* Work item
Once the line containing "(256, 196) none" is found in the records below, return it and each following line exactly, up to and including the line containing "[241,348,325,360] then ENTER", and nothing else.

### Given entries

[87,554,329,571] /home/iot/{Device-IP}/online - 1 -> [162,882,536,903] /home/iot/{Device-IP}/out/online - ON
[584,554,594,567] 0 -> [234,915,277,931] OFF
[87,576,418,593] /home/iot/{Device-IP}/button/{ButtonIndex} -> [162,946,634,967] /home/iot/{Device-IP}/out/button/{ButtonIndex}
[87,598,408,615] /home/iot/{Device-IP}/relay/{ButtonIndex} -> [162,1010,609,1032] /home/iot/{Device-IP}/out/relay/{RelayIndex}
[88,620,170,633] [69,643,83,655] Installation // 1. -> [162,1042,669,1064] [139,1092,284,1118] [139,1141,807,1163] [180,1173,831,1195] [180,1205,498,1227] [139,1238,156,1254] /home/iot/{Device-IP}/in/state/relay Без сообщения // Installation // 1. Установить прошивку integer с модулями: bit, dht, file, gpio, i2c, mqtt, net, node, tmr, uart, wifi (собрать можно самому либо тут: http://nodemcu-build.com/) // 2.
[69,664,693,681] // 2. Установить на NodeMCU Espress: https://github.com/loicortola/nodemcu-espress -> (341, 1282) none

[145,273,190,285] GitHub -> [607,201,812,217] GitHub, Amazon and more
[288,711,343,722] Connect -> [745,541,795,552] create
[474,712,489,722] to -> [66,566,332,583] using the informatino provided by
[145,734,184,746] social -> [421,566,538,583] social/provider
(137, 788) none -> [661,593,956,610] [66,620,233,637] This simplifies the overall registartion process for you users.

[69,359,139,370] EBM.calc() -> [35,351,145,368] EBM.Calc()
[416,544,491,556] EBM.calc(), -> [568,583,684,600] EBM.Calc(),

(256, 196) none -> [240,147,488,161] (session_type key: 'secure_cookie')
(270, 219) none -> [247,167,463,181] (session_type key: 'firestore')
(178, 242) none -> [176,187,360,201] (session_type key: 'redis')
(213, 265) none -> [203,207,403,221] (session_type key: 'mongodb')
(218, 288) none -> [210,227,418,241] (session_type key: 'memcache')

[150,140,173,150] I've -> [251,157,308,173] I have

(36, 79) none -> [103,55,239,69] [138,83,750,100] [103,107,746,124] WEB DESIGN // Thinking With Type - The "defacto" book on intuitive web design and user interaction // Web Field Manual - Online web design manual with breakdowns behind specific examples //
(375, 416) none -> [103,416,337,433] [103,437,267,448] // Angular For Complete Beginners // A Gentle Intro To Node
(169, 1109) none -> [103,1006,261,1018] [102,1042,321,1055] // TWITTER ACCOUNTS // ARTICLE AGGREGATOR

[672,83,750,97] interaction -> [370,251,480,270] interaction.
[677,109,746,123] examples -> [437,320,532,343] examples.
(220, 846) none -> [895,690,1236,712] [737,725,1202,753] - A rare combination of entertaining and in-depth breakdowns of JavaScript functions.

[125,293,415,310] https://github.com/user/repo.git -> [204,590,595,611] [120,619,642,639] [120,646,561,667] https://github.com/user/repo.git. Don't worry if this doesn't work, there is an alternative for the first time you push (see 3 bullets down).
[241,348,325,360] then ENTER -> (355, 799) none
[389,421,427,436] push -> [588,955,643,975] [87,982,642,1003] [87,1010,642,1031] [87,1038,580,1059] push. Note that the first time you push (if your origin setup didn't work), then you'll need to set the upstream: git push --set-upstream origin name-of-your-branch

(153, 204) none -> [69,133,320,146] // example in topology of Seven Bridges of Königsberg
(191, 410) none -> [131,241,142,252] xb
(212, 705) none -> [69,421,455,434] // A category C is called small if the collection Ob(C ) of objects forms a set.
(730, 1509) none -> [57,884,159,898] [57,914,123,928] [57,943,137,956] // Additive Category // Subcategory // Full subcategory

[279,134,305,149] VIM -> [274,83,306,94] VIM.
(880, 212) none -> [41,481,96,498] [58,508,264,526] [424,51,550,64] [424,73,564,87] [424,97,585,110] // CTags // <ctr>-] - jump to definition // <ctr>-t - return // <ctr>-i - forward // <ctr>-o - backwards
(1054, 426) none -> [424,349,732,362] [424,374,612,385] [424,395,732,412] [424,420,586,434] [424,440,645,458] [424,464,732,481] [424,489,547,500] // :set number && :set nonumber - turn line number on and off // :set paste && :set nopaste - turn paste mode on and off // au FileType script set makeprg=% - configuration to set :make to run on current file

######

* Problem solution
(256, 196) none -> [240,147,488,161] (session_type key: 'secure_cookie')
(270, 219) none -> [247,167,463,181] (session_type key: 'firestore')
(178, 242) none -> [176,187,360,201] (session_type key: 'redis')
(213, 265) none -> [203,207,403,221] (session_type key: 'mongodb')
(218, 288) none -> [210,227,418,241] (session_type key: 'memcache')

[150,140,173,150] I've -> [251,157,308,173] I have

(36, 79) none -> [103,55,239,69] [138,83,750,100] [103,107,746,124] WEB DESIGN // Thinking With Type - The "defacto" book on intuitive web design and user interaction // Web Field Manual - Online web design manual with breakdowns behind specific examples //
(375, 416) none -> [103,416,337,433] [103,437,267,448] // Angular For Complete Beginners // A Gentle Intro To Node
(169, 1109) none -> [103,1006,261,1018] [102,1042,321,1055] // TWITTER ACCOUNTS // ARTICLE AGGREGATOR

[672,83,750,97] interaction -> [370,251,480,270] interaction.
[677,109,746,123] examples -> [437,320,532,343] examples.
(220, 846) none -> [895,690,1236,712] [737,725,1202,753] - A rare combination of entertaining and in-depth breakdowns of JavaScript functions.

[125,293,415,310] https://github.com/user/repo.git -> [204,590,595,611] [120,619,642,639] [120,646,561,667] https://github.com/user/repo.git. Don't worry if this doesn't work, there is an alternative for the first time you push (see 3 bullets down).
[241,348,325,360] then ENTER -> (355, 799) none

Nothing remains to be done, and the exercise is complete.